Entries provided:
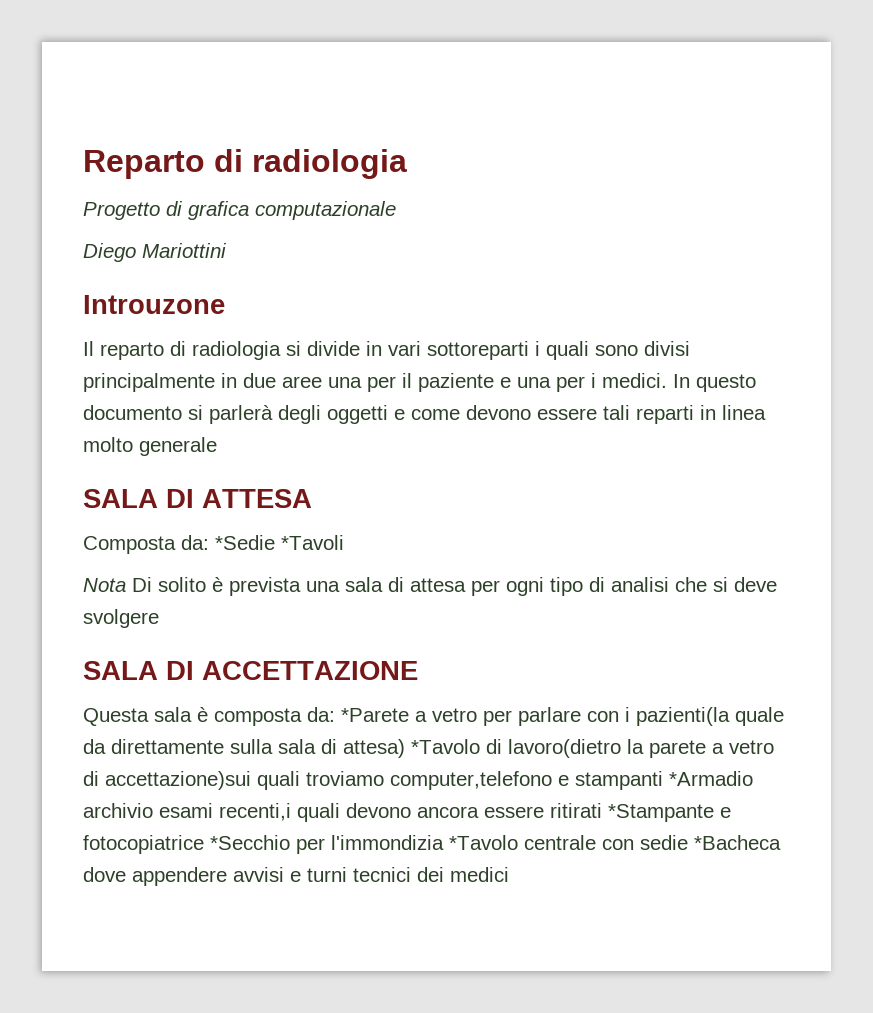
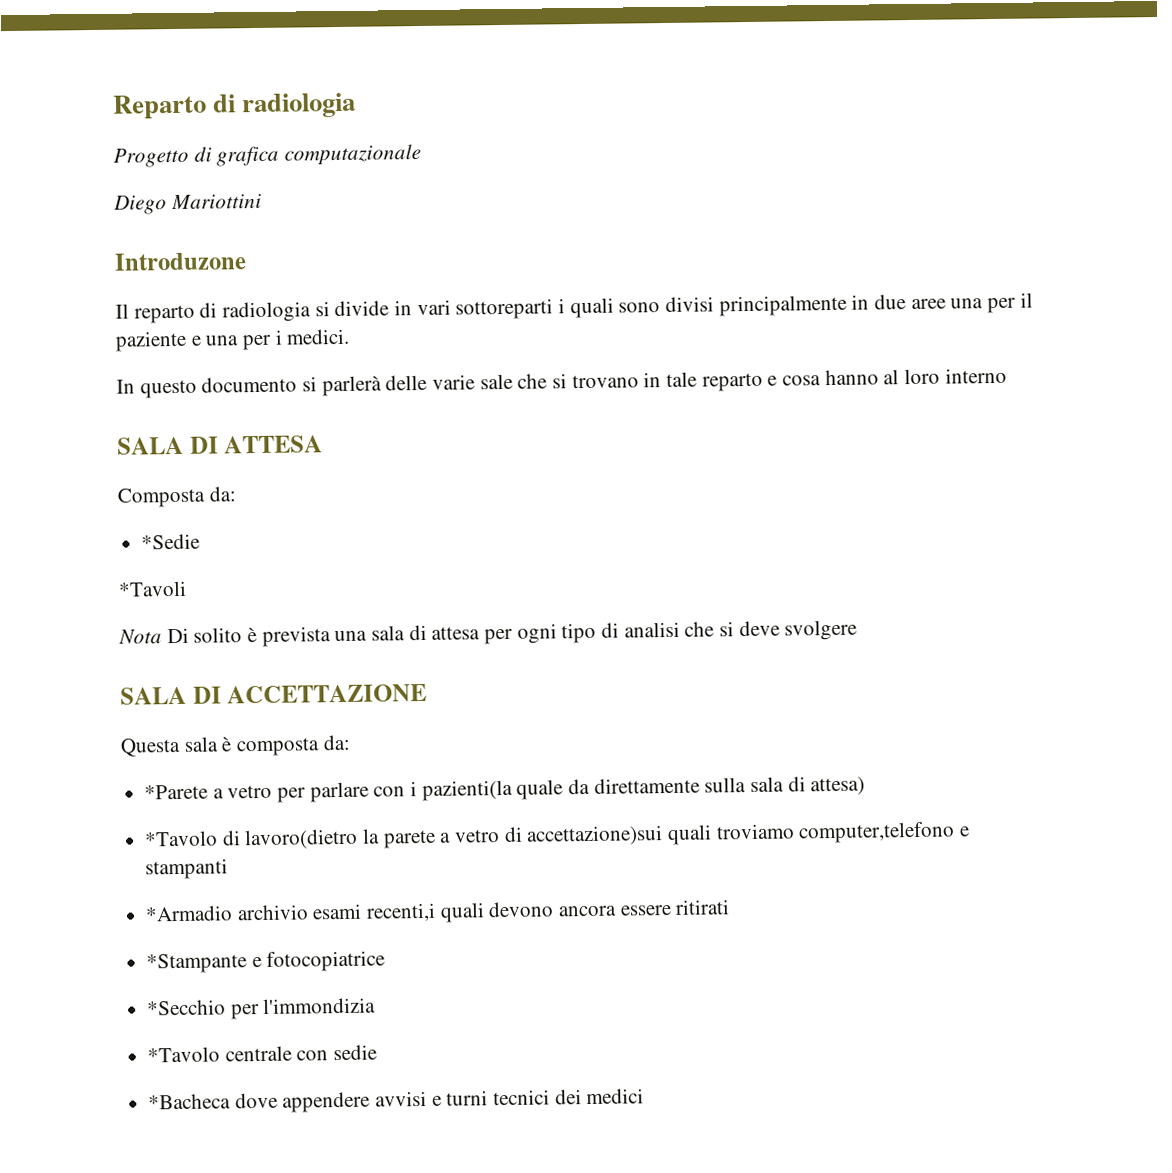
[83,295,225,314] Introuzone -> [114,252,247,271] Introduzone
(667, 380) none -> (351, 336) //
[278,405,766,424] [83,437,217,456] degli oggetti e come devono essere tali reparti in linea molto generale -> [385,367,1007,392] delle varie sale che si trovano in tale reparto e cosa hanno al loro interno
(209, 542) none -> (236, 494) //
(275, 542) none -> (201, 541) //
(335, 714) none -> (350, 742) //
(405, 748) none -> (866, 786) //
(663, 780) none -> (229, 869) //
(602, 810) none -> (731, 907) //
(204, 844) none -> (386, 961) //
(444, 842) none -> (377, 1005) //
(688, 842) none -> (378, 1052) //

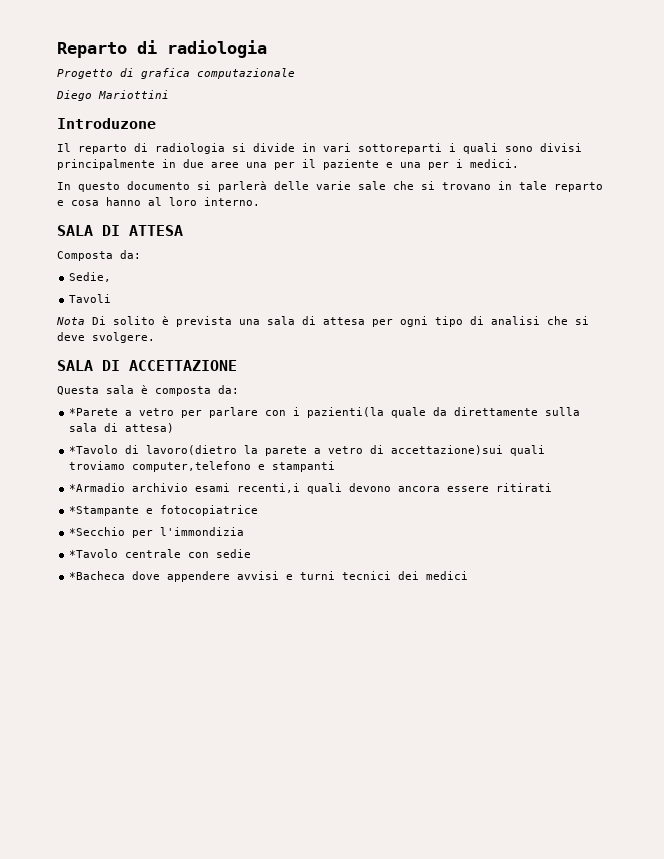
[944,367,1007,384] interno -> [204,197,260,206] interno.
[141,533,201,550] [118,580,187,597] *Sedie // *Tavoli -> [69,272,112,282] [69,294,112,303] Sedie, // Tavoli
[784,619,858,641] svolgere -> [92,332,155,343] svolgere.

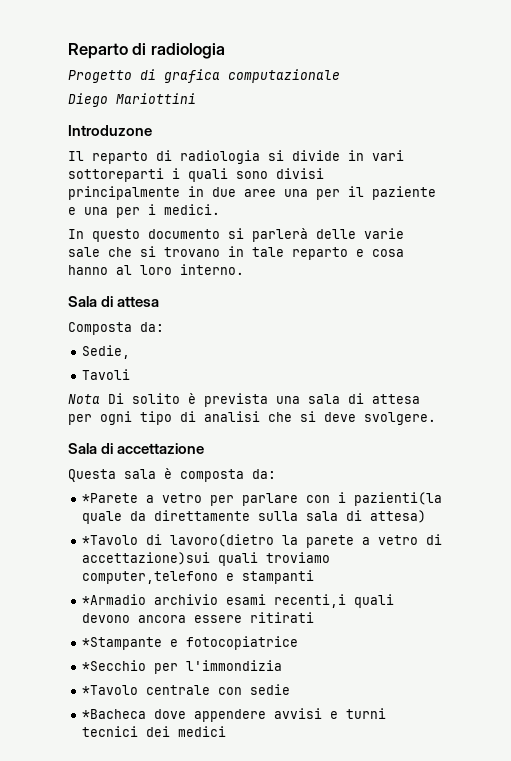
[57,225,183,236] SALA DI ATTESA -> [68,296,160,307] Sala di attesa
[57,360,237,371] SALA DI ACCETTAZIONE -> [68,443,205,454] Sala di accettazione

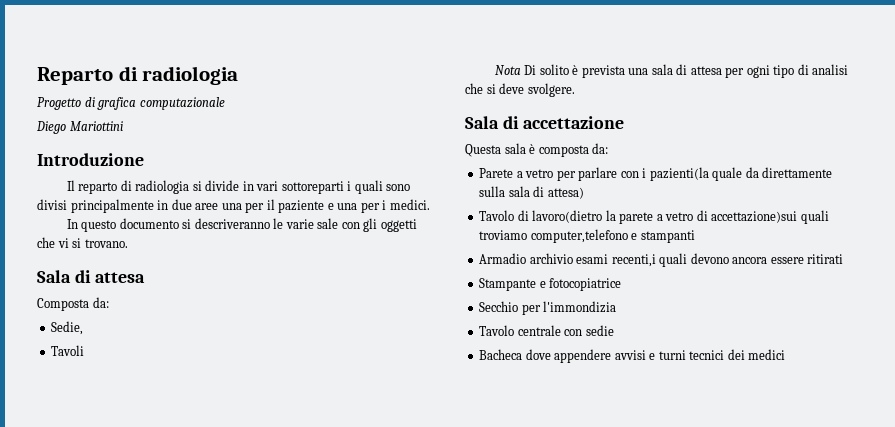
[68,125,152,136] Introduzone -> [37,153,144,166] Introduzione
[252,228,404,242] [68,246,404,260] [68,264,244,275] parlerà delle varie sale che si trovano in tale reparto e cosa hanno al loro interno. -> [194,218,417,232] [37,237,128,248] descriveranno le varie sale con gli oggetti che vi si trovano.
[82,493,139,503] *Parete -> [479,168,514,178] Parete
[82,535,139,545] *Tavolo -> [479,210,515,221] Tavolo
[82,594,147,605] *Armadio -> [479,253,527,264] Armadio
[82,637,163,650] *Stampante -> [479,278,537,291] Stampante
[82,660,147,671] *Secchio -> [479,301,519,312] Secchio
[82,685,139,695] *Tavolo -> [479,325,515,336] Tavolo
[82,709,147,719] *Bacheca -> [479,349,523,360] Bacheca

What to work on: Everything above from the line that has "[944,367,1007,384] interno ->" down to the line that has "[82,535,139,545] *Tavolo ->" should be output exactly, with both of those lines included. Leave the pictures behind.

Reply:
[944,367,1007,384] interno -> [204,197,260,206] interno.
[141,533,201,550] [118,580,187,597] *Sedie // *Tavoli -> [69,272,112,282] [69,294,112,303] Sedie, // Tavoli
[784,619,858,641] svolgere -> [92,332,155,343] svolgere.

[57,225,183,236] SALA DI ATTESA -> [68,296,160,307] Sala di attesa
[57,360,237,371] SALA DI ACCETTAZIONE -> [68,443,205,454] Sala di accettazione

[68,125,152,136] Introduzone -> [37,153,144,166] Introduzione
[252,228,404,242] [68,246,404,260] [68,264,244,275] parlerà delle varie sale che si trovano in tale reparto e cosa hanno al loro interno. -> [194,218,417,232] [37,237,128,248] descriveranno le varie sale con gli oggetti che vi si trovano.
[82,493,139,503] *Parete -> [479,168,514,178] Parete
[82,535,139,545] *Tavolo -> [479,210,515,221] Tavolo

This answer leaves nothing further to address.